The architect gets in touch with SO MANY QUESTIONS. They visit the site, they ask for maps and boundaries and permissions. It takes about a month, but with new information in hand you can hand your new plan over to your contractors. They build your beautiful studio in time for the new grand opening—2 months’ after your original date.
Sure, the first plan was gorgeous and very quick… but it wasn’t actually possible from your starting point. That’s why we need to scope out our projects.t doesn’t matter how good a plan is, if it’s not rooted in reality it’s not going to work.
When you engage your Project Manager Mode to scope out your projects, you need to know where you are now, where you want to go, and what you need to get there. You can scope out your project in three steps…
- Brainstorm everything about this project on post-its, mind maps, or lists, e.g. tasks, deadlines, people involved, constraints, considerations.

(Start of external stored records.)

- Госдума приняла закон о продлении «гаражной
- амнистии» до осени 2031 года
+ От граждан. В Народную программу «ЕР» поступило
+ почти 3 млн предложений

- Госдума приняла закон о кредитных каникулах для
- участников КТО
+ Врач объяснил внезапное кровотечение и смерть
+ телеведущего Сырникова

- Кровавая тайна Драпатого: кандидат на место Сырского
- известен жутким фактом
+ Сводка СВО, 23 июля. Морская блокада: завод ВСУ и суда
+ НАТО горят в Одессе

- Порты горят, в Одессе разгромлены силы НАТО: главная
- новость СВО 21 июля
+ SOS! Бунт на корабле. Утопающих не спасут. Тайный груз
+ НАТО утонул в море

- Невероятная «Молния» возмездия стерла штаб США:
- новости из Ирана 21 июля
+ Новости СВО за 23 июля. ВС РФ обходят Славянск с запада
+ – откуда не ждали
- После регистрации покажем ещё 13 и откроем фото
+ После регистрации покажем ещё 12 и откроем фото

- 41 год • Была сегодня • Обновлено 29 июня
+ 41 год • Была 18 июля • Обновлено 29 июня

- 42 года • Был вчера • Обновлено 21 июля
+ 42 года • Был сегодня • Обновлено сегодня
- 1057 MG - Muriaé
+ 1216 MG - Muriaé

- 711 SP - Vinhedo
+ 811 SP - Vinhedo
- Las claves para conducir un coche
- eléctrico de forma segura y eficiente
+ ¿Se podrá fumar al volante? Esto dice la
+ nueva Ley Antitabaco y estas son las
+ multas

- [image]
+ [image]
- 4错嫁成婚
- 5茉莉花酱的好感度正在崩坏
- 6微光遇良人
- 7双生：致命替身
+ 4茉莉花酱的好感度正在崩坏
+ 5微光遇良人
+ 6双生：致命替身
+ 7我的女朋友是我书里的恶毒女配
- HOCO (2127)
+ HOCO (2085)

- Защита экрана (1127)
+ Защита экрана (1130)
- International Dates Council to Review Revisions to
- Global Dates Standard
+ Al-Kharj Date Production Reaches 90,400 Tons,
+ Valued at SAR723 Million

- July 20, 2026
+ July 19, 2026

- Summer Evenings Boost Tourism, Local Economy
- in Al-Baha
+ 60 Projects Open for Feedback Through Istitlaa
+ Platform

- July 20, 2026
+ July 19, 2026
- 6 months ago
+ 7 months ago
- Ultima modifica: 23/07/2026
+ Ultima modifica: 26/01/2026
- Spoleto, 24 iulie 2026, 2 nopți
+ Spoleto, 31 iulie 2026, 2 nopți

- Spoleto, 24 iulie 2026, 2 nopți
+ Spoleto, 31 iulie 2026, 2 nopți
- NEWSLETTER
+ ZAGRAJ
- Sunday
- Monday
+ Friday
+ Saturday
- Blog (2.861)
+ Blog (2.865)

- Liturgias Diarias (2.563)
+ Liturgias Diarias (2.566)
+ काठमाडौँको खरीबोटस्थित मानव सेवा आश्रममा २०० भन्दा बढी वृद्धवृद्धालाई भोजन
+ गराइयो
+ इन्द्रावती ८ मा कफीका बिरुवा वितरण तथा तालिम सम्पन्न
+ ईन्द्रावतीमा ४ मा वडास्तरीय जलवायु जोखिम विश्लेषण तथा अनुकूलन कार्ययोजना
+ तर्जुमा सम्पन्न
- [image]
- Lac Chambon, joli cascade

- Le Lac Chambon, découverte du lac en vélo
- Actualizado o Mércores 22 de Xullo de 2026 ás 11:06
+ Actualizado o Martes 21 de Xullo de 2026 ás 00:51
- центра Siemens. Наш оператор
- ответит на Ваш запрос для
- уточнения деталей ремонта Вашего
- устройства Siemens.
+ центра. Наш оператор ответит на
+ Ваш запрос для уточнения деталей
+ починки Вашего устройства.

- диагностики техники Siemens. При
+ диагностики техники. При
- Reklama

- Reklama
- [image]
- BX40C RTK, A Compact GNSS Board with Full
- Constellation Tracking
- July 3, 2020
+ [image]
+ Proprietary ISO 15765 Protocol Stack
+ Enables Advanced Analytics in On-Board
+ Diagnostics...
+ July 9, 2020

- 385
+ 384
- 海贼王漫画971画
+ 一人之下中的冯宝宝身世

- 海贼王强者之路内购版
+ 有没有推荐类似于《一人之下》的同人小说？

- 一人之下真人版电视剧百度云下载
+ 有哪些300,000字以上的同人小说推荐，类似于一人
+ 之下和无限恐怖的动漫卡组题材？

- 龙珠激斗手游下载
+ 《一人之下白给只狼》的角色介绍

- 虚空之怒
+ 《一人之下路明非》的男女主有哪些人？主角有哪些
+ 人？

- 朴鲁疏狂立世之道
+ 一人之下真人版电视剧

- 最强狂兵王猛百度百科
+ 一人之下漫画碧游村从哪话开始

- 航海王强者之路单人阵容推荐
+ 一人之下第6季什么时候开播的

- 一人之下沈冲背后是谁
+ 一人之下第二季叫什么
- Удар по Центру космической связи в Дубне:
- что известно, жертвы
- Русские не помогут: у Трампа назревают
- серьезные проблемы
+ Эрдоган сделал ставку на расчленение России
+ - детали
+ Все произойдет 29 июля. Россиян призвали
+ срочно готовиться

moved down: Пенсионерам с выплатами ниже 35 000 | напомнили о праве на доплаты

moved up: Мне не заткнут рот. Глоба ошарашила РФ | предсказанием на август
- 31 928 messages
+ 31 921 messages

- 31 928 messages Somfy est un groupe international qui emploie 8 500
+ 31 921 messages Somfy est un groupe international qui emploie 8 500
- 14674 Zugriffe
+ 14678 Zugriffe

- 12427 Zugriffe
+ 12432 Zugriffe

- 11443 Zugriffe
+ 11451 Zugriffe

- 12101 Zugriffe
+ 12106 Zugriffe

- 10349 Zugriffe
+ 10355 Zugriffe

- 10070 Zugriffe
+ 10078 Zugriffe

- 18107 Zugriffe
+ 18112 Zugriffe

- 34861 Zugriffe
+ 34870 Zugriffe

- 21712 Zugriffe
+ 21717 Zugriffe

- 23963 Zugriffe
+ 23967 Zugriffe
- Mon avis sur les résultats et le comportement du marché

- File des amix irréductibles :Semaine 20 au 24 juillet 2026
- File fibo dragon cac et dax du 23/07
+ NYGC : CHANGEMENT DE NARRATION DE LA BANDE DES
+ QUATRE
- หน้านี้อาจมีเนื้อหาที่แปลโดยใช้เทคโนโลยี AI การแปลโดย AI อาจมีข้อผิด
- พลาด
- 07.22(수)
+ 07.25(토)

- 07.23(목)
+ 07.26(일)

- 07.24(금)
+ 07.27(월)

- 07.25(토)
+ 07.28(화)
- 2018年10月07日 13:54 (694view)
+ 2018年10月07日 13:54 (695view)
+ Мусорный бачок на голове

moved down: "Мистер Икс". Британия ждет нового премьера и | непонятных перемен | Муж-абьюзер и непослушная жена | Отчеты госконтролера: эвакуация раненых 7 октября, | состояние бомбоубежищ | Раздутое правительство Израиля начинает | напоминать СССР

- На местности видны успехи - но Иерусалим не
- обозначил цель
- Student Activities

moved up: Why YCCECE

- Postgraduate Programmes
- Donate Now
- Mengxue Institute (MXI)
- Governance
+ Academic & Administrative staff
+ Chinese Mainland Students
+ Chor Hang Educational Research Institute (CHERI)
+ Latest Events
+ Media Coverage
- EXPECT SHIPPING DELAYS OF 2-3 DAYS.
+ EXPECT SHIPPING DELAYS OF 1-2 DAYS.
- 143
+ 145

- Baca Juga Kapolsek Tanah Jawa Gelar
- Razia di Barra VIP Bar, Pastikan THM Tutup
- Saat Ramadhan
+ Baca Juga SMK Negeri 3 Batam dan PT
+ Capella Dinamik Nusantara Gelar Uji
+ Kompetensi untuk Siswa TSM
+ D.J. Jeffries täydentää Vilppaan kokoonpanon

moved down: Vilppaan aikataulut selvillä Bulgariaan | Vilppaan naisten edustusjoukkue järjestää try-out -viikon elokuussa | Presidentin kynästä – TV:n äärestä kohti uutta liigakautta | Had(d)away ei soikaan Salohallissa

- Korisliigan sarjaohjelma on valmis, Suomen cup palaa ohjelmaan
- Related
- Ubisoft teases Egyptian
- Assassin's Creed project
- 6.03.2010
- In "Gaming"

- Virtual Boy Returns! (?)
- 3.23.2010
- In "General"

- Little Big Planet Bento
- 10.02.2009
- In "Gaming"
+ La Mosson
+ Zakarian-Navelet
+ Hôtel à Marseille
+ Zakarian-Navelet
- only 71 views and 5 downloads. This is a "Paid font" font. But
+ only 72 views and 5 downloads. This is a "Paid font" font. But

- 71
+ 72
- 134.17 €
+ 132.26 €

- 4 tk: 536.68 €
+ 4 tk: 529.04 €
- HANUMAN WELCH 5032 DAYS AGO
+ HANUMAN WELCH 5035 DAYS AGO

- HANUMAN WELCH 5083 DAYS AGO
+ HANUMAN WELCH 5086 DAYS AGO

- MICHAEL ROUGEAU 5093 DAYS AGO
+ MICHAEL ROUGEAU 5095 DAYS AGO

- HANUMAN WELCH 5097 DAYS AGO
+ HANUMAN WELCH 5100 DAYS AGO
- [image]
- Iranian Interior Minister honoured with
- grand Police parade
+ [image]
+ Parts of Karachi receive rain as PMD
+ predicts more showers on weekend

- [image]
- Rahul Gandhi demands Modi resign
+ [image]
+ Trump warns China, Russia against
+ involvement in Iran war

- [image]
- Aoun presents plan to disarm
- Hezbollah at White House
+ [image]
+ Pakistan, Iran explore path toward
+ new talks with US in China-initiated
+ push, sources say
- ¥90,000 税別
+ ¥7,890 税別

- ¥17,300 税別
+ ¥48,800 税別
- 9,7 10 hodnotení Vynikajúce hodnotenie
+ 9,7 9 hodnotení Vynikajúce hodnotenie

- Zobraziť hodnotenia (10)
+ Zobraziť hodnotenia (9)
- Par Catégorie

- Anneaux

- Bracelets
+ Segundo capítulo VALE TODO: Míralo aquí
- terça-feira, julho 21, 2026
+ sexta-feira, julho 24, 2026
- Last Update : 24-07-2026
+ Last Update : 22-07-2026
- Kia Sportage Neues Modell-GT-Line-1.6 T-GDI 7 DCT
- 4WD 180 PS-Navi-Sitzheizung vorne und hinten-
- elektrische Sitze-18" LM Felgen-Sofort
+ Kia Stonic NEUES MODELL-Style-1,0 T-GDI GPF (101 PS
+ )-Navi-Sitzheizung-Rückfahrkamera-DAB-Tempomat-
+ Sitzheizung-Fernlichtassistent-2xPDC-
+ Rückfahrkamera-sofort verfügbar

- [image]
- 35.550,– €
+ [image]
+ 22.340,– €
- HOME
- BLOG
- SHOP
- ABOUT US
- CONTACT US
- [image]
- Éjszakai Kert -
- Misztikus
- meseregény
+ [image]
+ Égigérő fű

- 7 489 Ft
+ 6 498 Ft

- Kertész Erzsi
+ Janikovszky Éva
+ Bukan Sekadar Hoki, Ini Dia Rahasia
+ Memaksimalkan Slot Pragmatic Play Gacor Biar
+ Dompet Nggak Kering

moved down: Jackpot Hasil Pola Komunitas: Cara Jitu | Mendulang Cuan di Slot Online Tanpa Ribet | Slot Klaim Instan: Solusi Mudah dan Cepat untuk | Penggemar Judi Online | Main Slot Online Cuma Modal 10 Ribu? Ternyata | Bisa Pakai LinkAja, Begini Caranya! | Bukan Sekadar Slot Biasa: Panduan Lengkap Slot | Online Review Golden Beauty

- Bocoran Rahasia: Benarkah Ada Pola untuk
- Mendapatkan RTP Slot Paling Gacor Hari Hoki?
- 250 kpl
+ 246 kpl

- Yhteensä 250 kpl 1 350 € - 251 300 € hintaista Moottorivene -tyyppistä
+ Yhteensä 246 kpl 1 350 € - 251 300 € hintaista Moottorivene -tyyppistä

- Look for any gaps.hat action do you need to take to fill in the gaps? Write down those actions.
- Is there anything here that’s unclear, or is there anything still lingering in the back of your mind? Write those down too!
This stage can be very quick, but for big projects can take years. Take your time, and use this as an opportunity to get all possibilities and potential barriers out in front of you. Then when you’re ready, you can make your plan…
You’ve laid out all of your pole-project ingredients, and now it’s time to put them together in three steps:
- Create some logic in your post-its, mind maps, or lists.
Working with the information you have in front of you, start to lay it out in a logical order or in logical groupings. You may have several concurrent mini-projects, strict deadlines, or changes to consider so remember that this is an iterative process. This step is about creating enough of a framework to support you in the next stage, so it doesn’t need to be perfect!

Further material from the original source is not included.